01/09/2014 | Yazar: Eser Gündüz

Ölümler, cinsel yöneliminiz ne olursa olsun, baskıdan ve zulümlerden kaynaklanıyorsa, toplum sizi adım adım ölüme itiyorsa, bu hepimizin sorunudur.

Figen’in ardından…
 
An itibariyle 1 Eylül Dünya Barış Günü. Ne barış ama diye bağırıyorum şu an, yaklaşık bir hafta önce Figen’in atladığı Akdeniz’in o sakin sularına.

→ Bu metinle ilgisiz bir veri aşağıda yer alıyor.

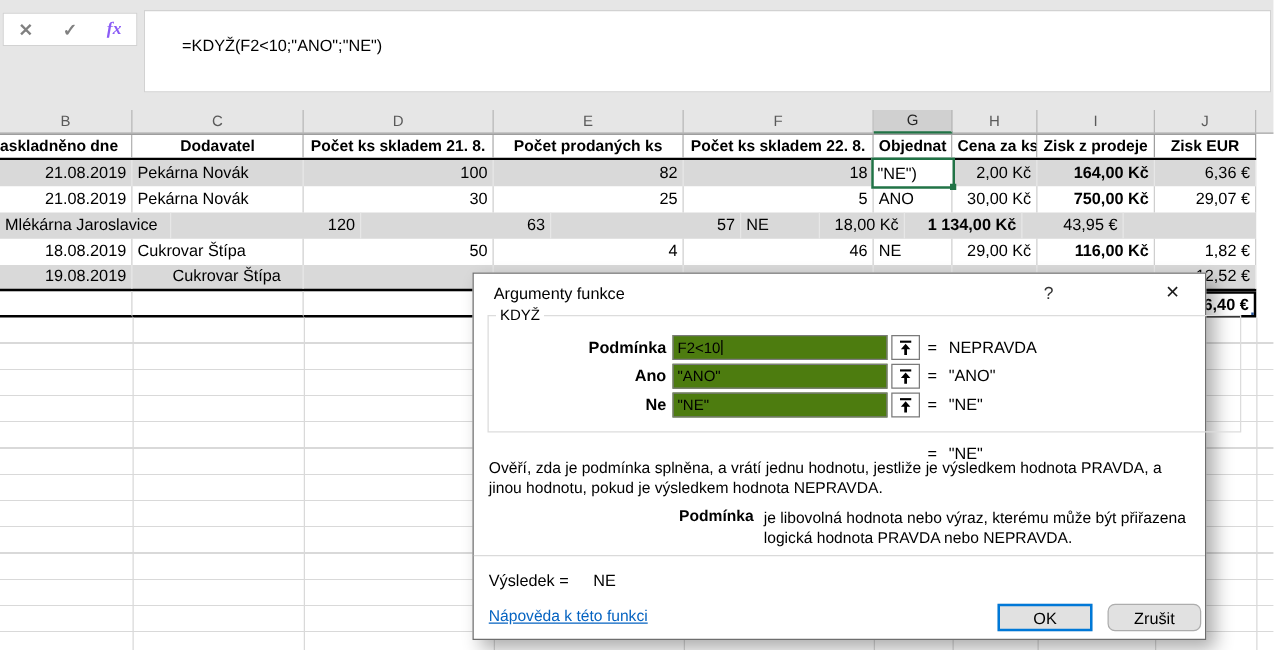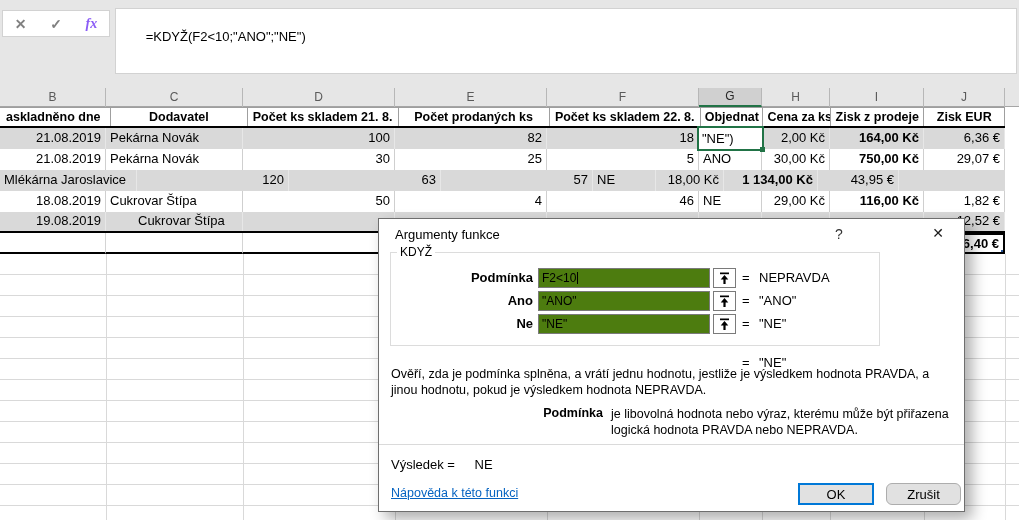--- a/index.html
+++ b/index.html
@@ -26,21 +26,21 @@
   .c5{width:63px}.c6{width:68px}.c7{width:94px}.c8{width:81px}.c9{width:14px;border-right:none;}
 
   
   .rows{position:absolute;left:0;top:107px;width:1005px;}
   .trow{display:flex;height:21px;}
   .cell{box-sizing:border-box;border-right:1px solid #cfcfcf;font-size:13px;line-height:20px;color:#000;
         overflow:hidden;white-space:nowrap;padding:0 4px;background:transparent;}
   .thead .cell{font-weight:bold;text-align:center;font-size:12.5px;border-right:1px solid #9f9f9f;background:#fff;}
   .thead{border-top:1px solid #9e9e9e;border-bottom:2px solid #000;box-sizing:border-box;height:21px;}
   .thead .cell{line-height:18px;}
-  .thead .cell.c0{text-align:left;padding-left:0;margin-left:6px;}
+  .thead .cell.c0{text-align:left;padding-left:0;}
   .band{background:#d9d9d9;}
   .band .cell{border-right-color:#e7e7e7;}
   .ar{text-align:right;}
   .al{text-align:left;}
   .bold{font-weight:bold;}
   .r4{border-bottom:2px solid #000;box-sizing:border-box;}
   .r4 .cell{line-height:18px;padding-left:32px;}
   .totalrow .cell{border-right:1px solid #d4d4d4;border-bottom:2px solid #000;line-height:17px;}
   .jtotal{border:2px solid #000 !important;font-weight:bold;position:relative;background:#fff;}
   .fill-handle-blue{position:absolute;right:-3px;bottom:-3px;width:5px;height:5px;background:#2b579a;}
@@ -54,21 +54,21 @@
   .grid-below{position:absolute;left:0;top:254px;width:1019px;height:266px;
      background-image:repeating-linear-gradient(to bottom, transparent 0, transparent 20px, #d9d9d9 20px, #d9d9d9 21px);}
   .vline{position:absolute;top:0;bottom:0;width:1px;background:#d9d9d9;}
 
   
   .dlg{position:absolute;left:378px;top:218px;width:587px;height:294px;background:#fff;border:1px solid #6e6e6e;
        box-sizing:border-box;z-index:10;box-shadow:7px 7px 14px rgba(0,0,0,0.32);font-size:13px;}
   .dlg-title{position:absolute;left:16px;top:8px;font-size:13px;color:#000;}
   .dlg-help{position:absolute;left:450px;top:7px;width:20px;text-align:center;font-size:14px;color:#333;cursor:default;}
   .dlg-close{position:absolute;left:546px;top:6px;width:26px;text-align:center;font-size:14px;color:#1a1a1a;cursor:default;}
-  .grp{position:absolute;left:11px;top:26px;width:490px;height:101px;border:1px solid #dcdcdc;box-sizing:border-box;margin:0;padding:0;}
+  .grp{position:absolute;left:11px;top:26px;width:603px;height:101px;border:1px solid #dcdcdc;box-sizing:border-box;margin:0;padding:0;}
   .grp legend{font-size:12px;margin-left:6px;padding:0 3px;color:#000;}
   .arg-row{position:absolute;left:0;height:20px;display:flex;align-items:center;}
   .arg-label{position:absolute;left:12px;width:142px;text-align:right;font-weight:bold;font-size:13px;line-height:20px;}
   .arg-input{position:absolute;left:159px;width:172px;height:20px;border:1px solid #7a7a7a;box-sizing:border-box;
              font-size:12px;line-height:18px;padding:0 3px;background:#4d7c0f;overflow:hidden;white-space:nowrap;}
   .caret{display:inline-block;width:1px;height:12px;background:#000;vertical-align:-2px;margin-left:1px;}
   .refedit{position:absolute;left:334px;width:23px;height:20px;border:1px solid #7a7a7a;background:#fff;box-sizing:border-box;
            display:flex;align-items:center;justify-content:center;padding:0;}
   .eq{position:absolute;left:363px;font-size:13px;line-height:20px;}
   .arg-result{position:absolute;left:380px;font-size:13px;line-height:20px;white-space:nowrap;}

Evet, Mersin’den yazıyorum bu hafta sizlere ve yazmaya başladığım andan beri düşündüğüm tek bir şey var. Ne zaman bitecek bu ölümler de, biz dünya barış günü de dâhil, güzellikleri yazacağız bir yerlere.
 
Daha kaç kişi ölecek? Daha kaç trans arkadaşımız intihar edecek? Ben burada, Figen’in bu sulara atladığı şehirde neden engel olamadım arkadaşımın ölümüne? Biz neden birlik olamadık? Neden hayatı zindana dönen arkadaşlarımızın kollarından tutup kaldıramadık?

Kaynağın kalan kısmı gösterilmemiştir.